VXLAN

This blueprint item primarily covers the following topics:

Note

Although the VXLAN section of the blueprint indicates L2VPN Control Planes, they are not covered here; instead, they are covered on the EVPN VXLAN Signaling page. I’m unaware of a different L2VPN control plane that uses VXLAN for encapsulation; perhaps the blueprint means MPLS and/or GRE L2VPNs, but that isn’t clear since the item is listed under VXLAN.

Additionally, this page covers a brief introduction to VXLAN and why it exists in the Introduction to VXLAN section.

Finally, because I’m not quite sure where in the blueprint some items might (or might not) fall, the following sections are written to describe platform-dependent concepts:

Introduction to VXLAN

Modern data centers require greater scale and security than in years past. Traditionally, operators have dealt with spanning tree in the data center. While spanning tree itself is not a terrible technology and has its uses, it does result in unused links, which means network architects and operators needed to vastly overprovision their network links in order to have enough bandwidth available to avoid congestion. This may have come in the form of using 40G links where 10G links would have otherwise been enough or in the form of using multiple ports in a LAG. Both solutions are expensive and can have disastrous failover consequences, such as a LAG member failing and resulting in insufficient bandwidth on the active path (degredation of service) or link failures causing TCNs to be genereated (brief outages as MAC tables are flushed throughout the network). Additionally, the scale of every switch in the data center must also account for the total possible number of MAC bindings, ARP bindings, and IP addresses across all devices in the broadcast domain, which may result in purchasing more expensive hardware than might otherwise be required.

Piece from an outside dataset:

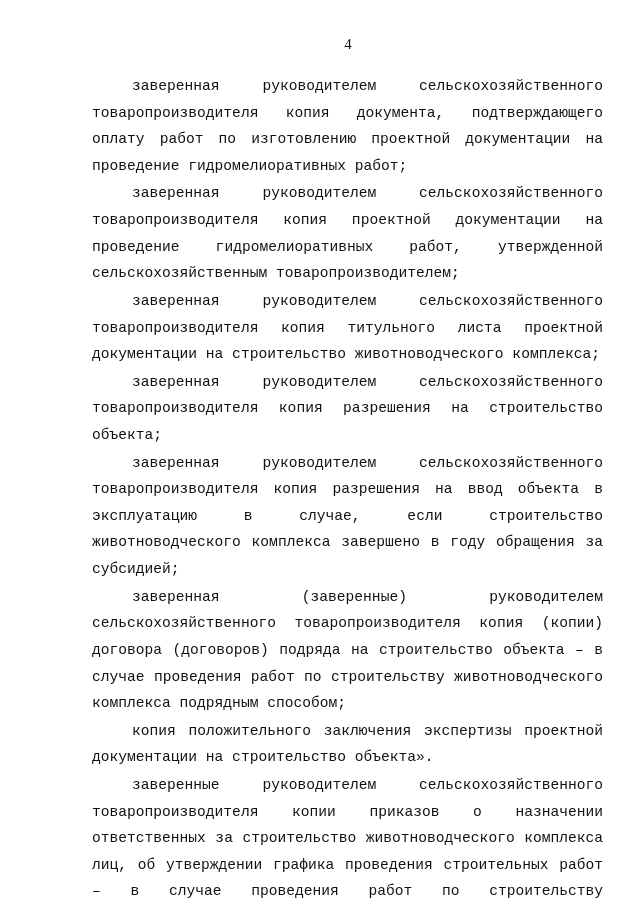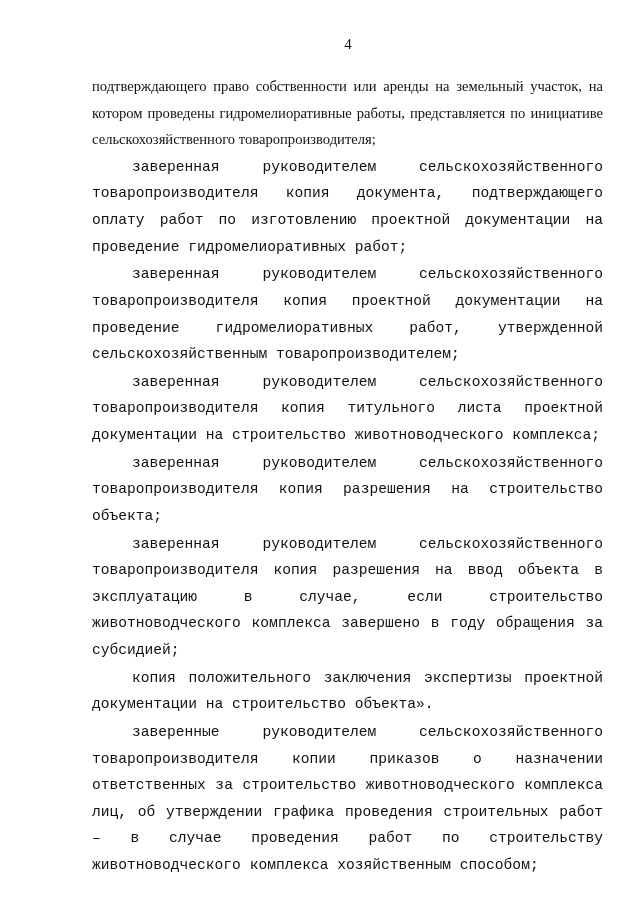"подтверждающего право собственности или" p { html: <p>подтверждающего право собственности или аренды на земельный участок, на котором проведены гидромелиоративные работы, представляется по инициативе сельскохозяйственного товаропроизводителя;</p> -> none }
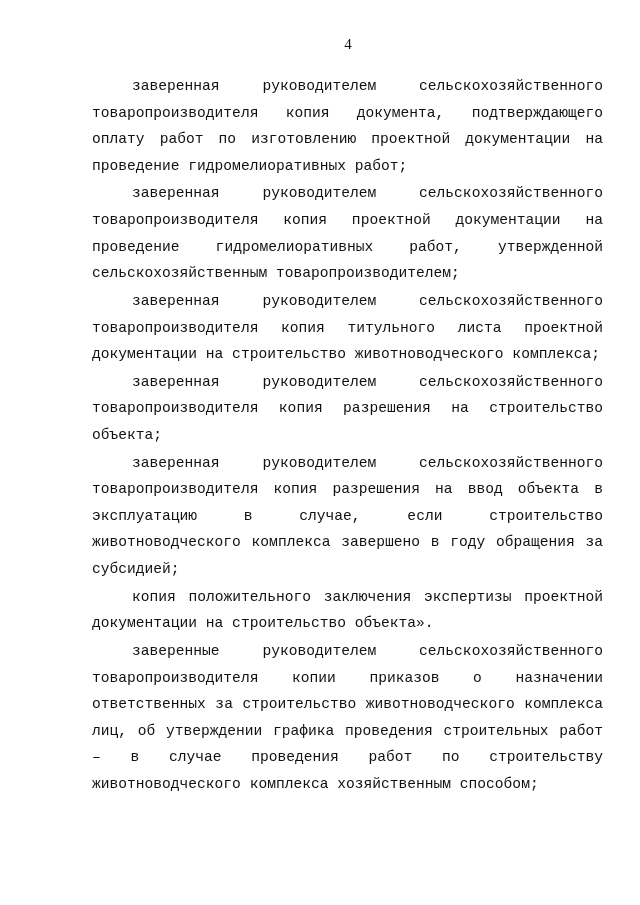"заверенная (заверенные) руководителем" p.indent { html: none -> <p>заверенная (заверенные) руководителем сельскохозяйственного товаропроизводителя копия (копии) договора (договоров) подряда на строительство объекта – в случае проведения работ по строительству животноводческого комплекса подрядным способом;</p> }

Layer 3 Fabrics and Layer 2 L2VPNs

One solution to the above problem is Layer 3 Fabrics; however, a purely layer 3 fabric introduces its own issues: complexity in the form of requiring rack awareness; IP planning difficulties; and an inability to support highly available components that require layer 2 adjacency, such as clustered firewalls, load balancers, and VRRP-based applications such as MySQL with keepalived (which uses VRRP, a protocol that communicates to the 224.0.0.18 multicast group, which is link-local and not routable).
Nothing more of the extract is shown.